Rethinking Attention with Performers
- URL: http://arxiv.org/abs/2009.14794v3
- Date: Tue, 9 Mar 2021 16:26:47 GMT
- Title: Rethinking Attention with Performers
- Authors: Krzysztof Choromanski, Valerii Likhosherstov, David Dohan, Xingyou
Song, Andreea Gane, Tamas Sarlos, Peter Hawkins, Jared Davis, Afroz
Mohiuddin, Lukasz Kaiser, David Belanger, Lucy Colwell, Adrian Weller
- Abstract summary: We introduce Performers, Transformer architectures which can estimate full-rank-attention Transformers with provable accuracy.
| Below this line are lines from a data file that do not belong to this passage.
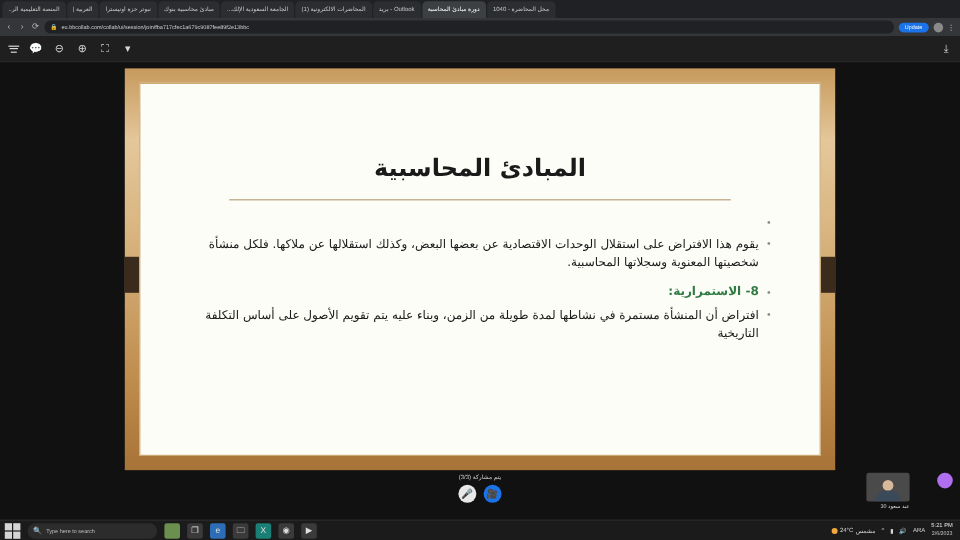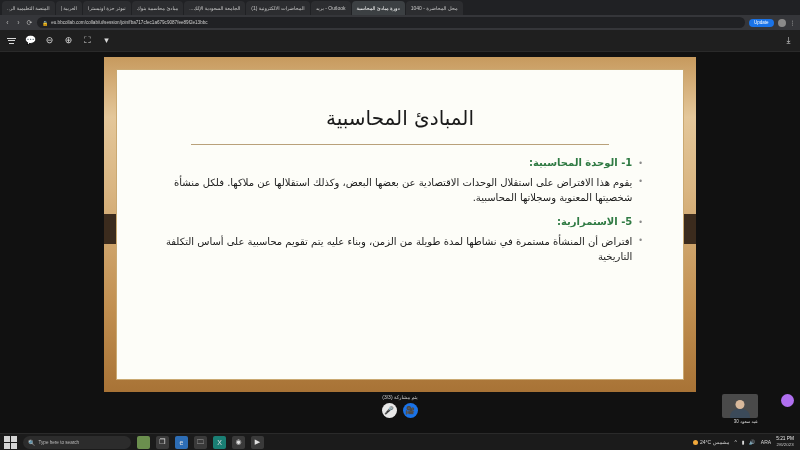--- a/index.html
+++ b/index.html
@@ -154,23 +154,23 @@
     outline: 2px solid #fdfdf8;
     outline-offset: -5px;
     padding: 24px 34px 10px 34px;
     direction: rtl;
     text-align: center;
     z-index: 2;
   }
   .slide-title {
     font-size: 20px;
     color: #1a1a1a;
-    font-weight: normal;
+    font-weight: bold;
     letter-spacing: 0.3px;
-    margin-top: 12px;
+    margin-top: 34px;
     font-family: "DejaVu Sans", sans-serif;
   }
   .title-rule {
     margin: 14px auto 12px auto;
     height: 1px;
     background: #b9a17a;
     width: 84%;
   }
   .body {
     text-align: right;
@@ -376,38 +376,37 @@
 
   <div class="stage">
     <div class="slide">
       <div class="slideinner">
         <div class="slide-title">المبادئ المحاسبية</div>
         <div class="title-rule"></div>
         <div class="body">
 
           <div class="bullet heading">
             <span class="dot">•</span>
-            <span class="txt">1- الوحدة المحاسبية:</span>
           </div>
 
           <div class="bullet para">
             <span class="dot">•</span>
             <span class="txt">يقوم هذا الافتراض على استقلال الوحدات الاقتصادية عن بعضها البعض، وكذلك استقلالها عن ملاكها. فلكل منشأة شخصيتها المعنوية وسجلاتها المحاسبية.</span>
           </div>
 
           <div class="gap"></div>
 
           <div class="bullet heading">
             <span class="dot">•</span>
-            <span class="txt">5- الاستمرارية:</span>
+            <span class="txt">8- الاستمرارية:</span>
           </div>
 
           <div class="bullet para">
             <span class="dot">•</span>
-            <span class="txt">افتراض أن المنشأة مستمرة في نشاطها لمدة طويلة من الزمن، وبناء عليه يتم تقويم محاسبية على أساس التكلفة التاريخية</span>
+            <span class="txt">افتراض أن المنشأة مستمرة في نشاطها لمدة طويلة من الزمن، وبناء عليه يتم تقويم الأصول على أساس التكلفة التاريخية</span>
           </div>
 
         </div>
       </div>
     </div>
   </div>
 
   <div class="meetbar">
     <div class="presenting">يتم مشاركة (3/3)</div>
     <div class="meetctrls">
Performers use a novel Fast Attention Via positive Orthogonal Random features approach (FAVOR+), which may be of independent interest for scalable kernel methods.
We demonstrate competitive results with other examined efficient sparse and dense attention methods, showcasing effectiveness of the novel attention-learning paradigm leveraged by Performers.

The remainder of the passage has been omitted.